Records for this exercise:
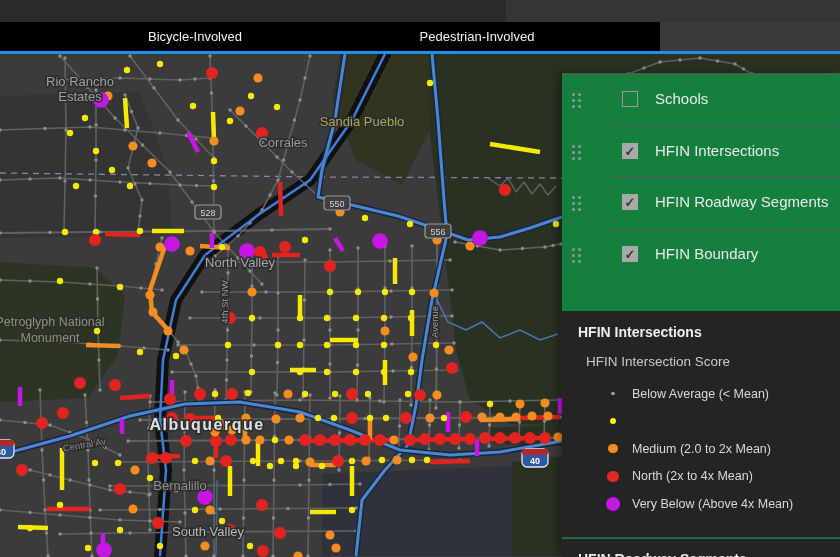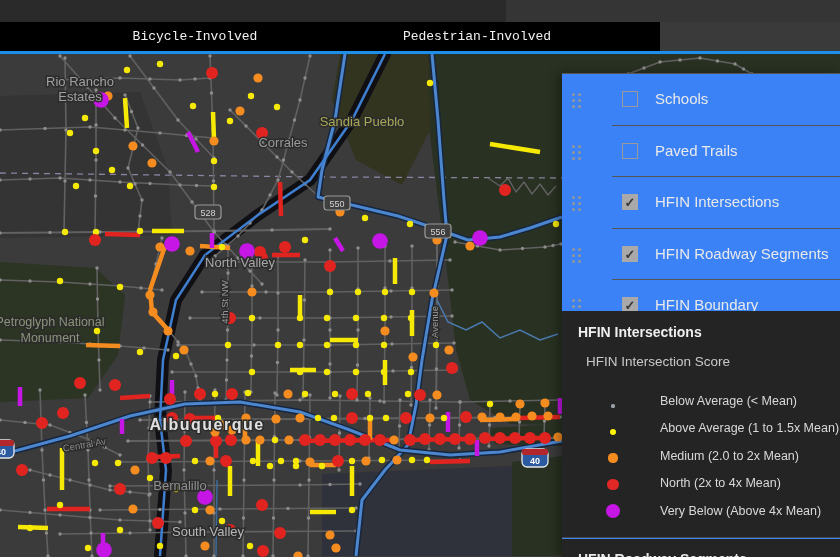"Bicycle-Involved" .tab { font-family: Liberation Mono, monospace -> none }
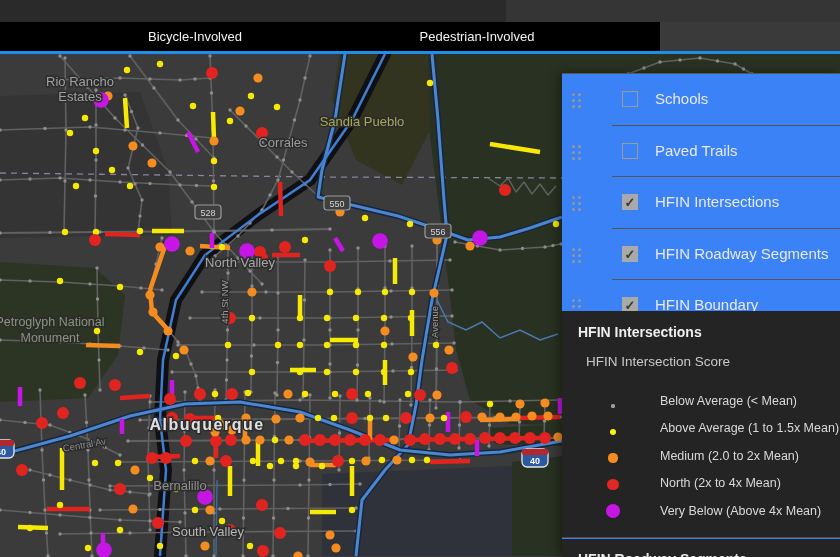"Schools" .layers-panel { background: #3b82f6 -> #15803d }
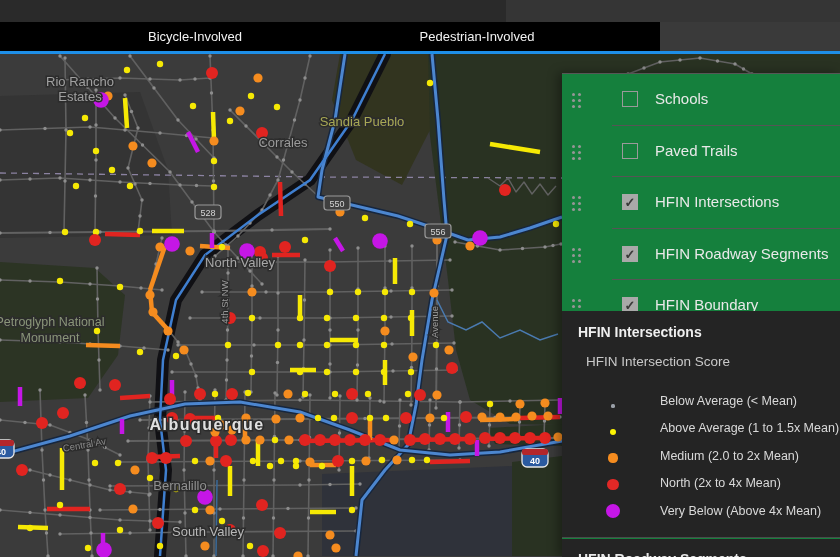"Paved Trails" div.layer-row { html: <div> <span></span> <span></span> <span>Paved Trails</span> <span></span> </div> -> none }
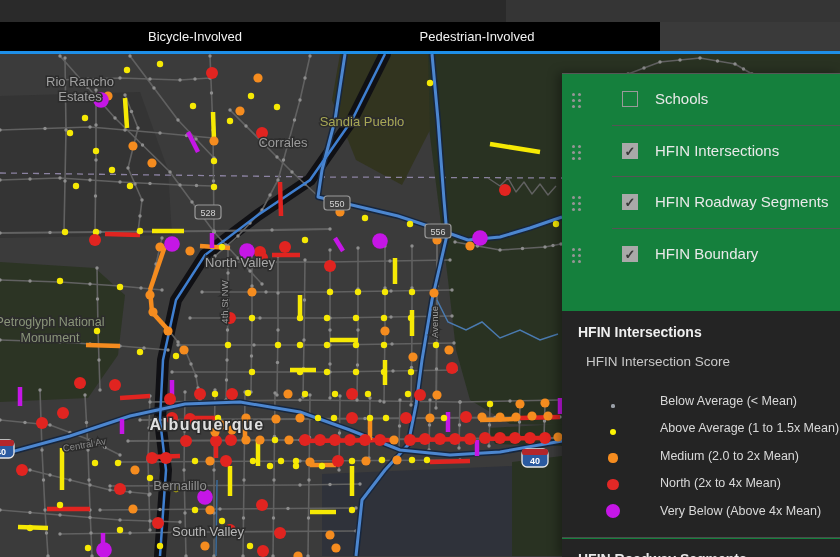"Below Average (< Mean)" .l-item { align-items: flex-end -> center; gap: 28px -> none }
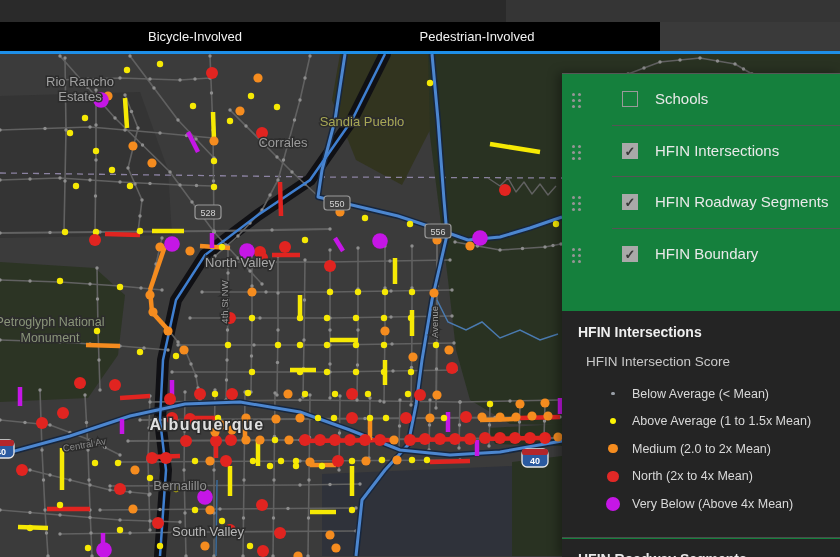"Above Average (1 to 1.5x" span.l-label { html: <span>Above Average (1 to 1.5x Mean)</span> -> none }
---
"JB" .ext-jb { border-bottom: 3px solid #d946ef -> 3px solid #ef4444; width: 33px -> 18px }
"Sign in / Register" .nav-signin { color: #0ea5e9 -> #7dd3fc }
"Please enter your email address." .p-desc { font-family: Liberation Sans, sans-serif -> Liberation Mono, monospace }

Assignment: Look above and copy only the lines from the one holding "align-items: flex-end ->" to the one holding "html: <span>Above Average", both included, exactly, minus the pictures.

Exercise answer:
"Below Average (< Mean)" .l-item { align-items: flex-end -> center; gap: 28px -> none }
"Above Average (1 to 1.5x" span.l-label { html: <span>Above Average (1 to 1.5x Mean)</span> -> none }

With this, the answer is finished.